Première loi électorale. Conduite de la Chambre de 1815 et des ministres. Lettre de plusieurs ecclésiastiques au roi. Elle exposait la conduite des royalistes de la Chambre, et s'en plaignait. Mes lettres au roi et à M. de Richelieu en faveur de la Chambre.

ON demandait avec instance une loi sur les élections. La Charte avait imposé l'obligation d'en faire une nouvelle, puisqu'elle avait fixé le cens d'éligibilité, puisqu'elle avait dit que l'organisation des colléges électoraux serait déterminée par des lois, et ordonné le renouvellement de la Chambre par cinquième. La commission déclara dans son rapport qu'il était im

possible de ne pas faire cette loi. En outre, la Chambre actuelle des députés avait été nommée d'après une ordonnance, sans s'astreindre aux lois anciennes.

Cette loi me concernait. Je recevais sans cesse des demandes pressantes d'un grand nombre de députés. Cependant je balançais; j'avais peine à me déterminer.
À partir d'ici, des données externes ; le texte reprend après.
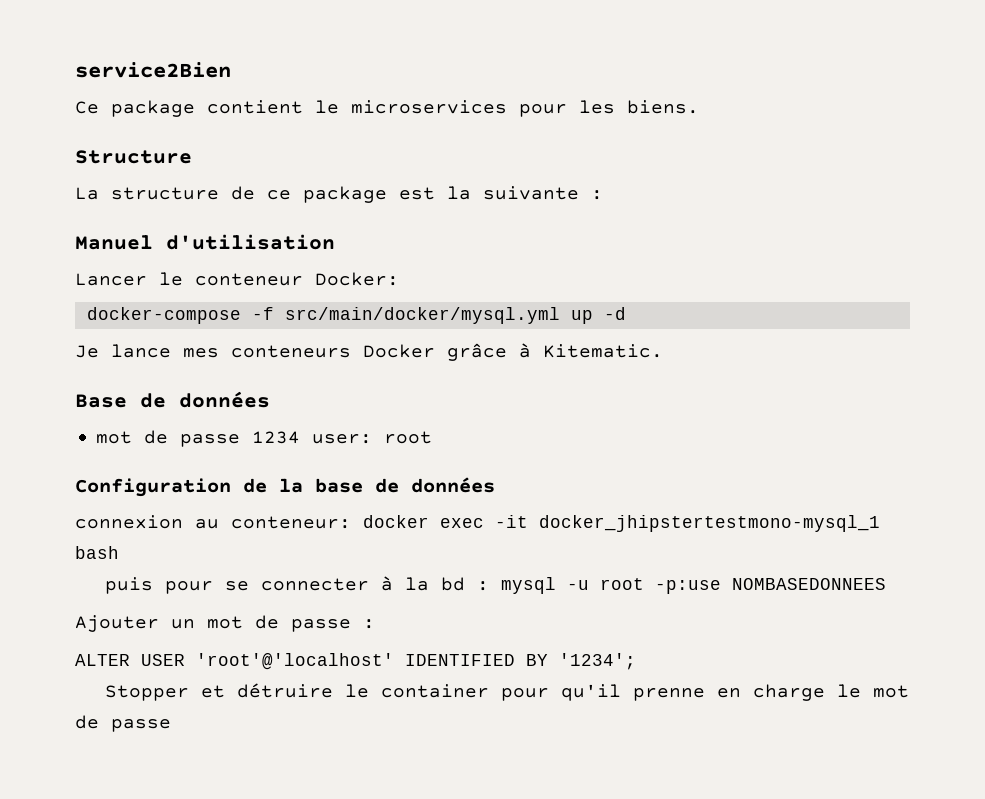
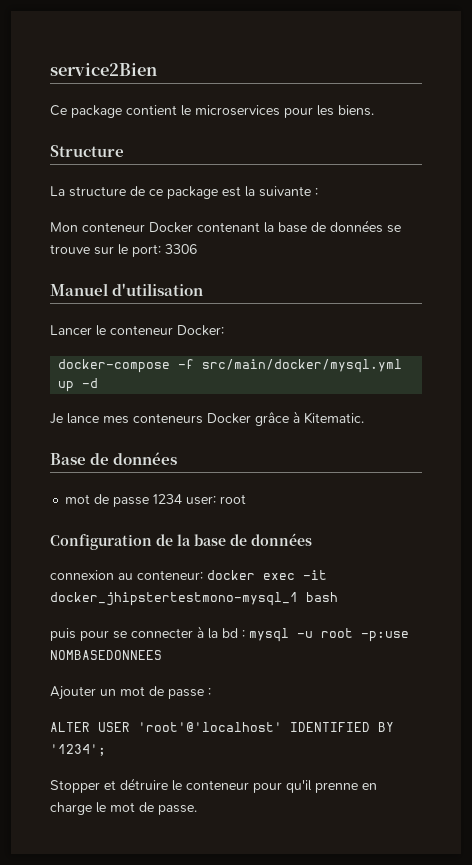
(603, 195) none -> [50,220,401,233] [50,244,197,257] // Mon conteneur Docker contenant la base de données se trouve sur le port: 3306
[380,684,489,698] container -> [186,780,249,790] conteneur
[111,719,171,732] passe -> [158,805,197,815] passe.

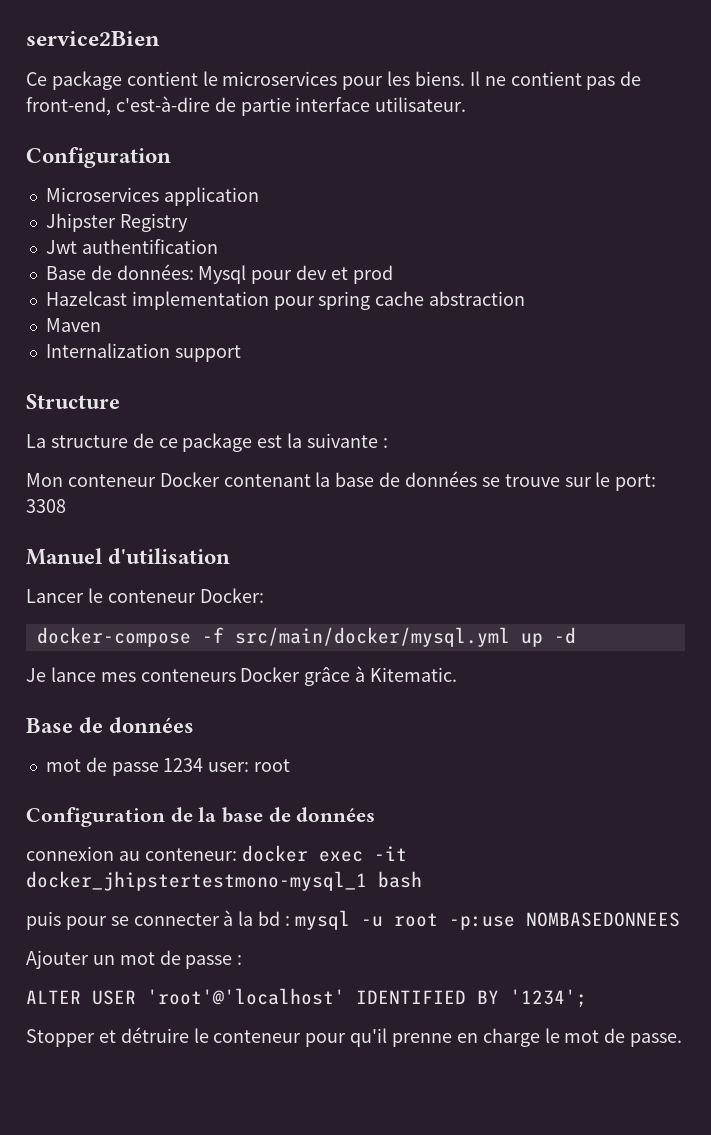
(374, 110) none -> [469,71,642,90] [26,96,467,116] [26,147,171,168] [45,187,259,206] [45,213,188,232] [45,239,218,254] [45,264,393,284] [45,291,526,310] [45,318,101,332] [45,343,241,362] Il ne contient pas de front-end, c'est-à-dire de partie interface utilisateur. // Configuration // Microservices application // Jhipster Registry // Jwt authentification // Base de données: Mysql pour dev et prod // Hazelcast implementation pour spring cache abstraction // Maven // Internalization support
[165,244,197,254] 3306 -> [26,499,66,513] 3308

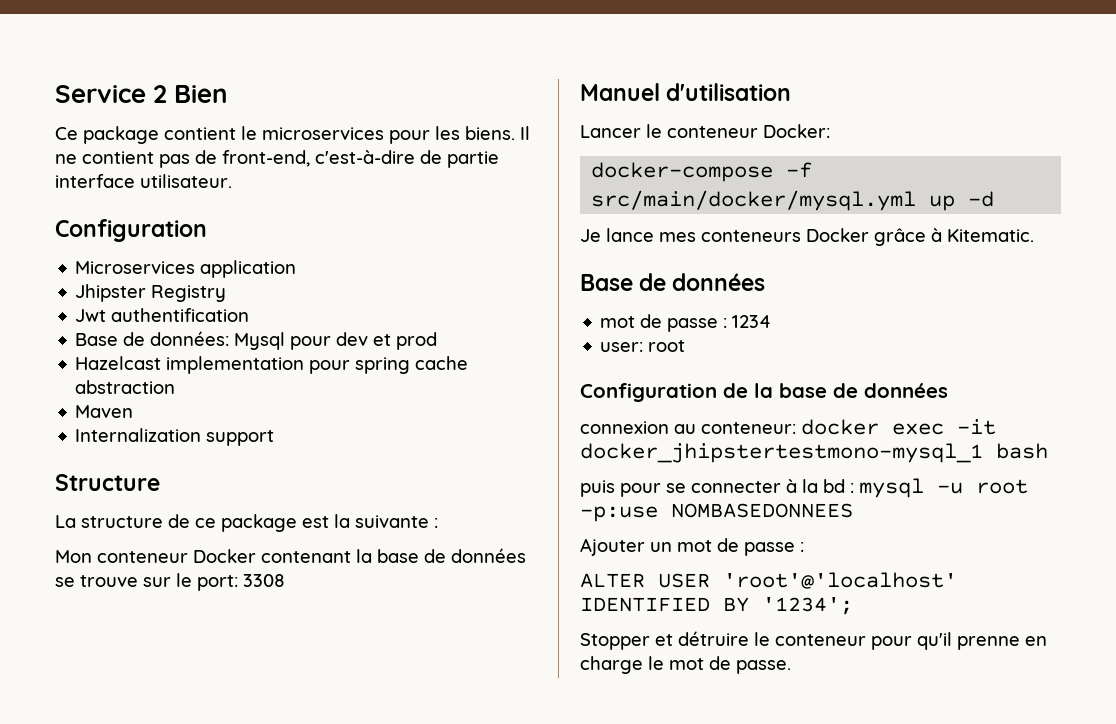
[26,31,160,46] service2Bien -> [55,85,229,103] Service 2 Bien
(159, 769) none -> [723,318,728,328] :
(204, 765) none -> (772, 321) //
Je savais par expérience combien cette loi serait controversée, dans une assemblée où les déplorables discours écrits permettent à un grand nombre d'orateurs de se jeter dans touts les raisonnements imaginables de politique, de métaphysique, de législation, et empêchent le simple bon sens de percer à travers ce dédale d'idées incohérentes; je redoutais de jeter un tel sujet de discussions interminables, au milieu d'une Chambre dont la grande majorité montrait sans cesse les sentiments les plus royalistes, mais laissait en même temps percer je ne sçais quelle inspiration démocratique, dont elle ne se rendait pas compte à elle-même, et qui provenait de cette extrême mobilité de notre esprit et de notre caractère.

Je me déterminai par une seule considération. Je pensai qu'il serait possible de faire une loi tellement monarchique, qu'elle empêcherait de réaliser le projet déjà trop formé de dissoudre

la Chambre. J'avoue que j'étais dans une grande erreur. Je devais considérer au contraire qu'une loi discutée dans cette Chambre, serait nécessairement altérée. Je savais qu'on y parlait déjà de se perpétuer pendant cinq années. J'avais trop suivi et étudié les travaux de toutes nos assemblées, pour n'être pas convaincu des obstacles que j'allais rencontrer. Il y a dans notre esprit une certaine faiblesse qui nous porte vers les théories, nous éloigne des idées positives, et nous empêche surtout de saisir dans une question le point principal, et de nous y attacher fortement. Nous voyons les choses sous mille faces différentes; nous nous égarons dans les abstractions et dans les détails. Si les dispositions impératives de la Charte ne m'en avaient empêché, j'aurais persisté dans ma première idée, qui me revenait sans cesse à l'esprit. Je me disais qu'en vain je présenterais une loi monarchique, que cette pensée principale de la monarchie serait perdue dans la discussion.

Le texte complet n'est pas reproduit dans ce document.